Koko Taylor, dubbed the “Queen of the Blues,” was one of the most revered female blues singers in history. She was born Cora Walton on September 28, 1928 in Bartlett, Tennessee to sharecropper parents who nicknamed her Koko for her love of chocolate. It was on the plantations where she grew up that she developed her love of music, listening to the gospel of the churches and artists such as Memphis Minnie and Bessie Smith.
By the age of 11, Walton was orphaned. She continued to pick cotton, receiving little formal education, until moving to Memphis to clean houses. In 1952, Walton and her future husband Robert “Paps” Taylor moved to Chicago with only “35 cents and a box of Ritz crackers,” (in their own words). In Chicago, she continued to clean houses, but, increasingly, she became absorbed in Chicago’s blues scene and began singing with local bands at nightclubs.
In 1962, Taylor was spotted by composer Willie Dixon, and he quickly arranged for her to be signed to Chess Records. Dixon also produced her 1965 hit, “Wang Dang Doodle,” which was arguably her most popular record.
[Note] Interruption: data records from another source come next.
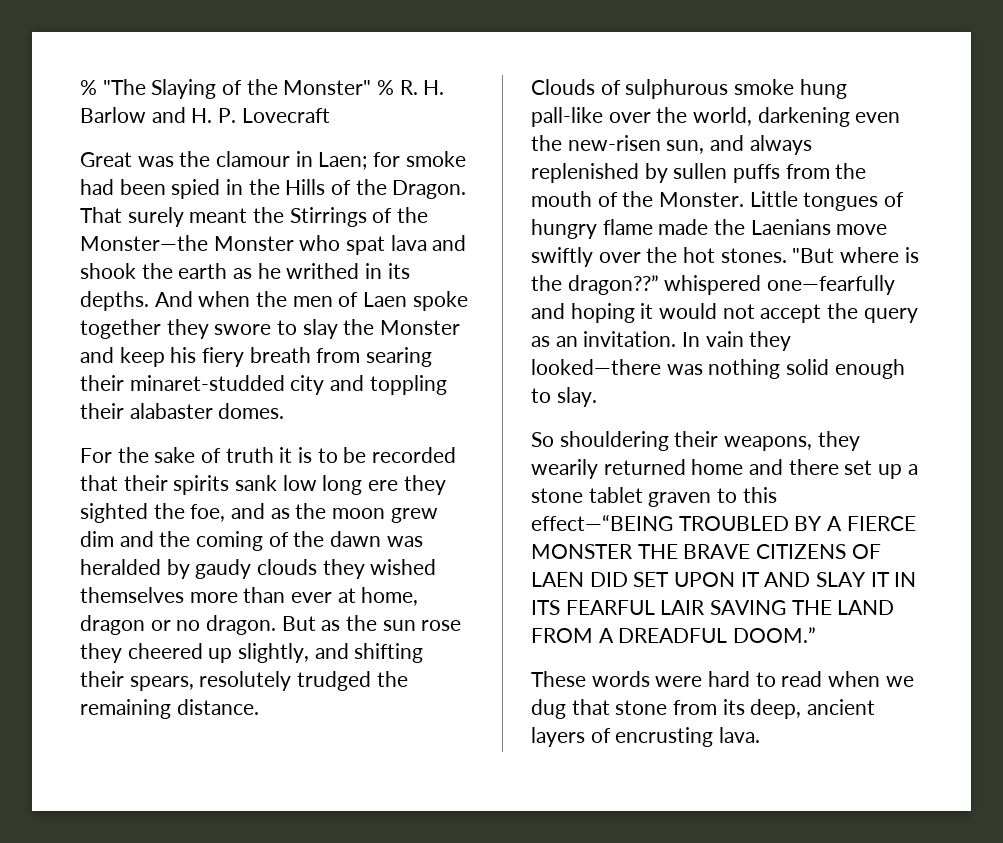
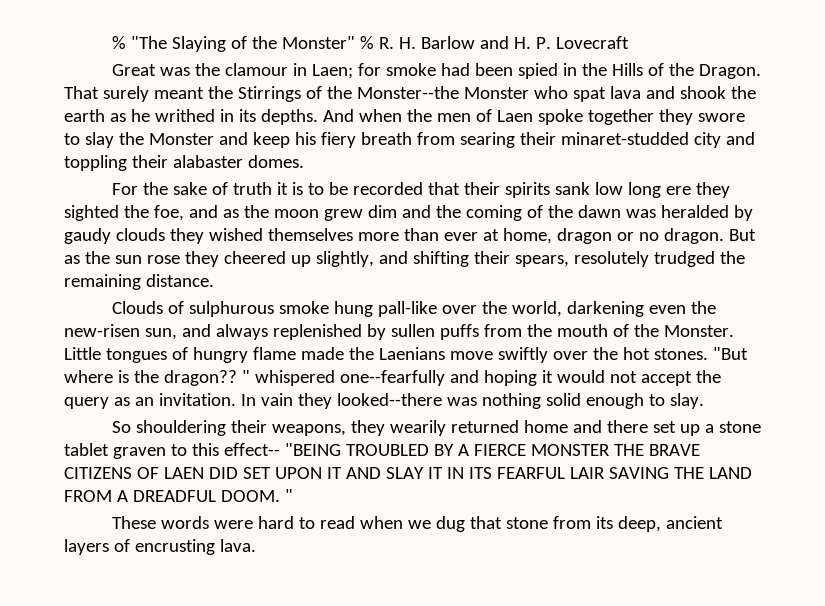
- That surely meant the Stirrings of the Monster—the Monster who spat lava and shook the earth as he writhed in its depths.
+ That surely meant the Stirrings of the Monster--the Monster who spat lava and shook the earth as he writhed in its depths.
- "But where is the dragon??” whispered one—fearfully and hoping it would not accept the query as an invitation.
+ "But where is the dragon?? " whispered one--fearfully and hoping it would not accept the query as an invitation.
- In vain they looked—there was nothing solid enough to slay.
+ In vain they looked--there was nothing solid enough to slay.
- So shouldering their weapons, they wearily returned home and there set up a stone tablet graven to this effect—“BEING TROUBLED BY A FIERCE MONSTER THE BRAVE CITIZENS OF LAEN DID SET UPON IT AND SLAY IT IN ITS FEARFUL LAIR SAVING THE LAND FROM A DREADFUL DOOM.”
+ So shouldering their weapons, they wearily returned home and there set up a stone tablet graven to this effect-- "BEING TROUBLED BY A FIERCE MONSTER THE BRAVE CITIZENS OF LAEN DID SET UPON IT AND SLAY IT IN ITS FEARFUL LAIR SAVING THE LAND FROM A DREADFUL DOOM. "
In 1967, she visited Europe as part of the American Folk Blues Festival, marking the beginning of her international appeal. In 1969, when Chess Records was faltering, Taylor’s contract was terminated, and she was forced to return to domestic service. But, in 1975, she signed with Alligator Records, where she would release nine albums between 1978 and 2007, eight of which were Grammy nominated.
Taylor appeared in films such as Wild at Heart and The Blues Brothers and made countless television appearances. She also received more blues music awards than any other artist, male or female. In 1993, she received the Legend of the Year Award and March 3rd was declared “KoKo Taylor Day” by Chicago Mayor Richard M. Daley. In 1997, she was included in the Blues Foundation’s Hall of Fame and in 1999 was awarded the Blues Foundation’s Lifetime Achievement Award. Throughout her career, Taylor performed with such musical legends as Muddy Waters and B.B. King.
In 1989, Taylor was widowed, and in 1996 she married Hays Harris. On June 3, 2009, Koko Taylor died in Chicago, leaving behind a daughter, two grandchildren, and three great-grandchildren.